Well, when David really wanted to worship, he ripped off his ephod in the most undignified manner, and pranced around naked like a drunken Irishman. His wife, Michal, made a judgment about whether or not it was an appropriate expression of worship, and despite keeping her judgment to herself, was punished.

The worship of the people in Nehemiah at the dedication of the wall in Jerusalem was also rather boisterous.

Obviously, the liturgy that King David put in place for the temple worship did not include such "holy raving", and in fact included a set of things which we continue to find aesthetically beautiful despite having recited them for a few thousand years. Presumably, even Michal would have approved of the aesthetics of the Psalms and other temple liturgy.

While lack of aesthetics does not prove authenticity of worship (i.e. "wave your socks in the air"), neither can authentic worship be subjected to aesthetic judgment. I believe that the discussion of aesthetics is primarily appropriate in the context of liturgy.

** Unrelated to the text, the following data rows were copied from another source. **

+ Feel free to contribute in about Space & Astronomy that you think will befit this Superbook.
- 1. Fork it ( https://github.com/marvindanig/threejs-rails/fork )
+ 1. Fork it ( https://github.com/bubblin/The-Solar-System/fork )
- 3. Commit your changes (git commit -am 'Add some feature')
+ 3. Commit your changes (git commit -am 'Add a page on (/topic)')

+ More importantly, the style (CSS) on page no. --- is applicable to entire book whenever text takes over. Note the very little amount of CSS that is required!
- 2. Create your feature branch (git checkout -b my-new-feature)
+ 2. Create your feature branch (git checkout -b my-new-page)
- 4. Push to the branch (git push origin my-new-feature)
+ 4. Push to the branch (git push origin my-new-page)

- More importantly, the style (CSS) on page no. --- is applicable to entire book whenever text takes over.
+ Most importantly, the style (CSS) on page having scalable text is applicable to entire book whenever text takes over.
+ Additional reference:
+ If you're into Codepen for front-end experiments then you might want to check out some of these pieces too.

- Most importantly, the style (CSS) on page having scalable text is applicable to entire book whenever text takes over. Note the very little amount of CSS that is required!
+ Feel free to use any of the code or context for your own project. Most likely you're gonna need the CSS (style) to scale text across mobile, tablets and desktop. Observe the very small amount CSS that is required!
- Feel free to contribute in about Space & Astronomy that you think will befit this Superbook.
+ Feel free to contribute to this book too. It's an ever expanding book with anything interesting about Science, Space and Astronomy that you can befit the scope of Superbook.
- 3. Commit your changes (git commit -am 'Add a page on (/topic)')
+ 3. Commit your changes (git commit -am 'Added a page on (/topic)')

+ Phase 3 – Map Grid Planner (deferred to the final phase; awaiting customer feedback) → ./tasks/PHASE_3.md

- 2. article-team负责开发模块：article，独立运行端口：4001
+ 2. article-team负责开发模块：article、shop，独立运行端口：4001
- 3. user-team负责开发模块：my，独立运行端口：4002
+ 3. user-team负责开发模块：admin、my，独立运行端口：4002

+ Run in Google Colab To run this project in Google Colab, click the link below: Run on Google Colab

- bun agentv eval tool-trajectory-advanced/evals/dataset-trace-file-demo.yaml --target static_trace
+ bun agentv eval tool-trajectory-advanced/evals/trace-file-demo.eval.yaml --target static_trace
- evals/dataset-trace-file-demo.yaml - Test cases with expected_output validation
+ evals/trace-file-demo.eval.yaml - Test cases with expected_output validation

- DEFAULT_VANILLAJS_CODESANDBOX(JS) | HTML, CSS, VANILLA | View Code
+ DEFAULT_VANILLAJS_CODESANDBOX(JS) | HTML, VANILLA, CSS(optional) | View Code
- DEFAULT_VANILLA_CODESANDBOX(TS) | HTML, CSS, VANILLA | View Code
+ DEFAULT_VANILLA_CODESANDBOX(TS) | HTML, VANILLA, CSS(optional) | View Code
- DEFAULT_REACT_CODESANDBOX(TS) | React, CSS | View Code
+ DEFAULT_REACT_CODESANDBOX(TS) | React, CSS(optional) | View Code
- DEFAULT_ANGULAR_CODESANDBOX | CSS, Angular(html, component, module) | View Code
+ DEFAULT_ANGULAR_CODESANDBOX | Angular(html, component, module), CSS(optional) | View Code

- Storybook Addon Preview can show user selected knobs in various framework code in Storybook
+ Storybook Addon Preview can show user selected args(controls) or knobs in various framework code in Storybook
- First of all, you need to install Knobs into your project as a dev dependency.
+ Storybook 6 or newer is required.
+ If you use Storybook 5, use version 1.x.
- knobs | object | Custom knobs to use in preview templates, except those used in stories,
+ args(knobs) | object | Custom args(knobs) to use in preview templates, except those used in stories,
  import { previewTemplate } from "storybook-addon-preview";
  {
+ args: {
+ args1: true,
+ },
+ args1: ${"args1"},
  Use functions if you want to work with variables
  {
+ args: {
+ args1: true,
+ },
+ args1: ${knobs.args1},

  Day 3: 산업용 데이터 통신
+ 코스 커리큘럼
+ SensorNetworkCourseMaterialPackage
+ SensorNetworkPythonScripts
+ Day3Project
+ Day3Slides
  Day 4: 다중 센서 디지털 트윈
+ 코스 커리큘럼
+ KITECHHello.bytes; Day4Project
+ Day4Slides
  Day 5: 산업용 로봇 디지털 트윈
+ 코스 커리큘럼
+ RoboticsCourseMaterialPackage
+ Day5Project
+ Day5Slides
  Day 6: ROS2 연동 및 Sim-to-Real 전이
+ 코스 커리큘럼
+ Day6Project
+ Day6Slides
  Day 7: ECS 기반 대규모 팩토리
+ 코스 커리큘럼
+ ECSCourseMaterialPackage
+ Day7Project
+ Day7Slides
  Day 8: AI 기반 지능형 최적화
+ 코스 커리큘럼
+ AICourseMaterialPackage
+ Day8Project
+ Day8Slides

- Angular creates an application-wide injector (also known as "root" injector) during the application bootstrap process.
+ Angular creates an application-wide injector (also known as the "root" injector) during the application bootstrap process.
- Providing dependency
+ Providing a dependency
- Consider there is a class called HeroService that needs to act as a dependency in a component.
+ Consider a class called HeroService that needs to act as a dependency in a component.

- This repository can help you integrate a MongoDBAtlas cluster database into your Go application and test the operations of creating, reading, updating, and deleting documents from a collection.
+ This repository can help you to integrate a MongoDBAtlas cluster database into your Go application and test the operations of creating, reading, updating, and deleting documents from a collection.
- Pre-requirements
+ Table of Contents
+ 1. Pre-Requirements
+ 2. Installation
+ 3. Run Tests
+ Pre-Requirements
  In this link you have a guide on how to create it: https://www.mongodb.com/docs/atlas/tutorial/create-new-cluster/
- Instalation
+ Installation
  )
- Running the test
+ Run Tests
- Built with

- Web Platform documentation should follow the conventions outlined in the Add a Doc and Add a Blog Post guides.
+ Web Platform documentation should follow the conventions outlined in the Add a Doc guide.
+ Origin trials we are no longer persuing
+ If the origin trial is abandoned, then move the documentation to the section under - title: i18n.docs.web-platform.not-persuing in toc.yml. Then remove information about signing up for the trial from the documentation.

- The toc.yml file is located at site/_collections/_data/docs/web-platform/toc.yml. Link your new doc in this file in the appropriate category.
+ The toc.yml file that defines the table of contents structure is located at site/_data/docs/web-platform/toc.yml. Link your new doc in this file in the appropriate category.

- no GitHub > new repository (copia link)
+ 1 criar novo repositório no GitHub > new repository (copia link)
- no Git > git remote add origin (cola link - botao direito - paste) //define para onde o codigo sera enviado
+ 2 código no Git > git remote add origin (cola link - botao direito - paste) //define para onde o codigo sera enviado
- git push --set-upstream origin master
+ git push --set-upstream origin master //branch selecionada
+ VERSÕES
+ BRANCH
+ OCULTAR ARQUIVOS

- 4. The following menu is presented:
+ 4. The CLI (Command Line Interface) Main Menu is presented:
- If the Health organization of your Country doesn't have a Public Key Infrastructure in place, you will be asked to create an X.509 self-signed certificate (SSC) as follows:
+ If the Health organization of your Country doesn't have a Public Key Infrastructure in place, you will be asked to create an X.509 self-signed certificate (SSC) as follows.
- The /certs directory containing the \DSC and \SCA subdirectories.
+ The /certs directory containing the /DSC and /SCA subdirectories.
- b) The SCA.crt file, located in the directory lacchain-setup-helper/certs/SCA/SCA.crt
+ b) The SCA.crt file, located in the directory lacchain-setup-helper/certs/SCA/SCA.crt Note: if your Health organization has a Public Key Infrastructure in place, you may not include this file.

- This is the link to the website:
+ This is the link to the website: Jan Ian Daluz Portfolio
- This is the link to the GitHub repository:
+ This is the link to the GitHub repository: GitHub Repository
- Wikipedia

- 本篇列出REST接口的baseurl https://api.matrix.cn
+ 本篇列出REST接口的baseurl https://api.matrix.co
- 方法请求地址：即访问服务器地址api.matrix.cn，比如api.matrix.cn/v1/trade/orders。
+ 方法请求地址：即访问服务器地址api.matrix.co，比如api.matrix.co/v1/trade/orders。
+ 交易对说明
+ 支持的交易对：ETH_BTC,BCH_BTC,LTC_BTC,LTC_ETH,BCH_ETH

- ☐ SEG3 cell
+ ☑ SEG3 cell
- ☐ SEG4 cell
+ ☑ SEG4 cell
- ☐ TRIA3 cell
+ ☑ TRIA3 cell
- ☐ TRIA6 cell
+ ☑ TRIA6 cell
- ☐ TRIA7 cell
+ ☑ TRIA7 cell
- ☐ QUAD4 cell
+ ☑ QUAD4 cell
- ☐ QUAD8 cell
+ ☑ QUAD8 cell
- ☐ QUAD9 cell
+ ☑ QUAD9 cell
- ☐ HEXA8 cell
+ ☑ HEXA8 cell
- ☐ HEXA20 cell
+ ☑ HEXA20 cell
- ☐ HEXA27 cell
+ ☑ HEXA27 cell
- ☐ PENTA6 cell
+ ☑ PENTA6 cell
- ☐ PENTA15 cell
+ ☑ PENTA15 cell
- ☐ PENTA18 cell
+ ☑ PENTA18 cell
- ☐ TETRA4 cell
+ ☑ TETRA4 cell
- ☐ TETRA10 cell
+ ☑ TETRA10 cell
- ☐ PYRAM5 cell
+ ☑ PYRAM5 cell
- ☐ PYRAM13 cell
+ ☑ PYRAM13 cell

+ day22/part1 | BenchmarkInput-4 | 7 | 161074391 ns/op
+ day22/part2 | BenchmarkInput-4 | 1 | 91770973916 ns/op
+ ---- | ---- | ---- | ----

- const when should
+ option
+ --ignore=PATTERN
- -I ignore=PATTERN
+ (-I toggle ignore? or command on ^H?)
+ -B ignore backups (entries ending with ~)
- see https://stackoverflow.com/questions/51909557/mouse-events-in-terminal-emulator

Liturgy is, by definition, worship that is quoted. If we're going to discard liturgy that worked in the past and go in search for "improvements", we need a much better excuse than "that is merely quoting someone else's worship". When a person can recite the Psalms, "Amazing Grace", or certain Eastern Orthodox liturgy (for example), without being moved -- it is the person who has room for improvement, not the liturgy.